Lets recap some Fukushima elements:

Explosions have totally destroyed upper levels of reactor buildings, probably seriously damaging containment vessels - but certainly pulverising the stores of 'spent' fuel rods housed in water tanks in upper stories. The explosion of R3 was probably c.3000 feet straight up in the air in a huge grey dusty cloud....

worse...the older reactors used MOX, including that derived/recycled from decommissioned warheads - these are stored around the site and within the upper parts of reactor buildings. MOX contains plutonium and uranium, and is as bad as it gets in terms of hazards - far far worse than the caesium and iodine already reported in Japan.

If ever Evil could be made Manifest beyond the Human Mind, then MOX is It.

Plutonium in particular when in fine particulate form is deadly - it can be hard to detect (alpha emitter - ie not directly detected on Geiger counter), and minute airborne specks, if ingested/inhaled by organisms are massively damaging to to tissue in the long term (can bind directly to DNA molecules)

In dust form it is subject to the usual aeolian processes - then accumulation in alluvial systems and soil water etc....It might quickly become embedded in soil systems, which provides the key locking mechanism in terrestrial systems.....once locked in the soil it is much harder to affect us directly...plants will not absorb in particulate form (but wash soil of those veggies well!).
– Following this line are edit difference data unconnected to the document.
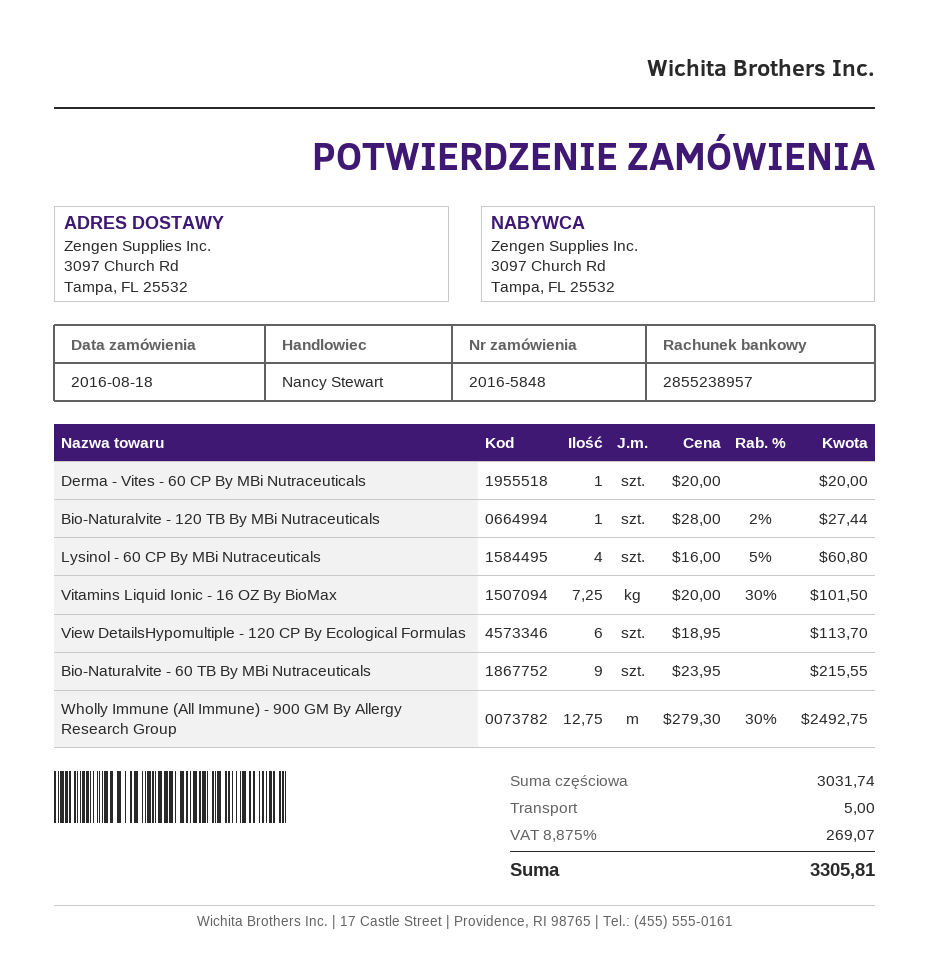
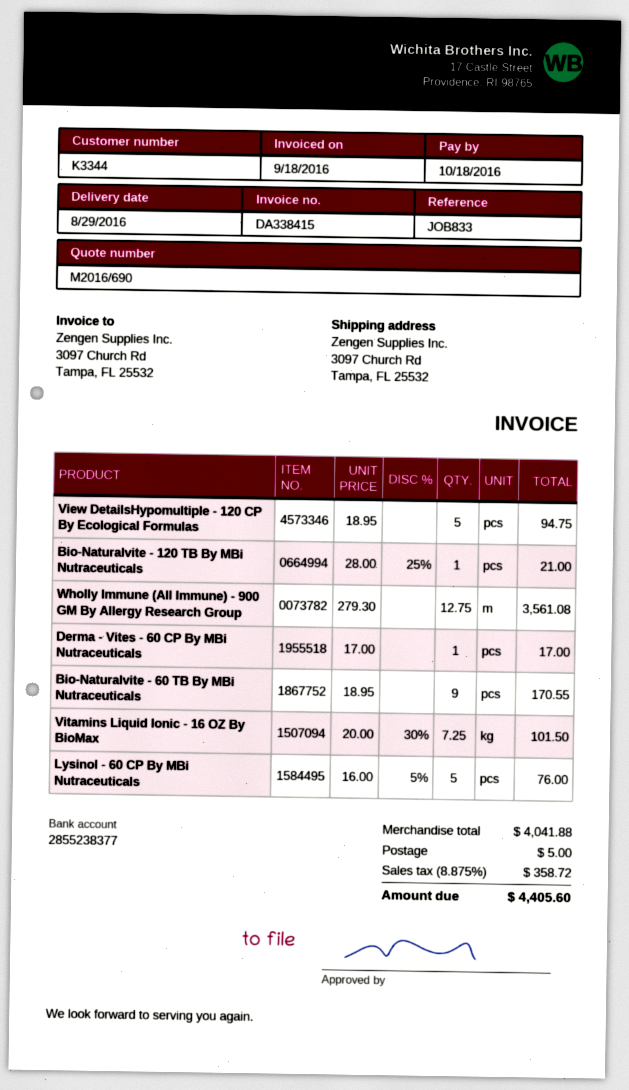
bank account: 2855238957 -> 2855238377
Derma - Vites - 60 CP By MBi Nutraceuticals: 1 x 20.00 = 20.00 -> 1 x 17.00 = 17.00
Bio-Naturalvite - 120 TB By MBi Nutraceuticals: 1 x 28.00 - 2% = 27.44 -> 1 x 28.00 - 25% = 21.00
Lysinol - 60 CP By MBi Nutraceuticals: 4 x 16.00 - 5% = 60.80 -> 5 x 16.00 - 5% = 76.00
View DetailsHypomultiple - 120 CP By Ecological Formulas: 6 x 18.95 = 113.70 -> 5 x 18.95 = 94.75
Bio-Naturalvite - 60 TB By MBi Nutraceuticals: 9 x 23.95 = 215.55 -> 9 x 18.95 = 170.55
Wholly Immune (All Immune) - 900 GM By Allergy Research Group: 12.75 x 279.30 - 30% = 2492.75 -> 12.75 x 279.30 = 3561.08
subtotal: 3031.74 -> 4041.88
tax: 8.875% = 269.07 -> 8.875% = 358.72
total: 3305.81 -> 4405.60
Herbivorous that might consume soil and dust particles incidentally with plant food present a bigger health risk, as they might well concentrate and accumulate contamination - hence milk products are particularly vulnerable. However others also....e.g. birds can consume soil/dust particles in many ways, as well as invertebrates they feed on.

How this might affect us (archaeologist, agricultural, construction, groundwork etc.) who also disturbed soils and release dust is unclear, but predictable...avoiding a dusting of particulate nuclide from wind borne systems is one thing - releasing that some dust with every trowel scrape (perhaps years later) is quite another....especially as Geiger readings on the surface will say 'safe'.....




That 'spent' rods are on fire in the exterior containment 'pools' is bad enough - up to 600,000 or more (yes that's right) are stored on site in exterior pools (now on fire) and (incredibly) directly above the main reactors themselves...how many are MOX is a big question (just heard up to 1,000 tons of MOX on site !!!!!!!that is a major catastrophe!!!)....especially as they are capable of reaching criticality and creating a massive self sustaining nuclear fire, far, far worse than Chernobyl.

However the biggest question at the moment is what happened to the rods that were stored in the exploded reactor buildings- R3 ejected its upper levels 3000 feet into the sky in a single blast and massive dust cloud....there is nothing left of the upper levels in 3 of the 6 reactors where there have also been explosions and continuous fires for 6 days....is plutonium and uranium dust already circulating in the wind?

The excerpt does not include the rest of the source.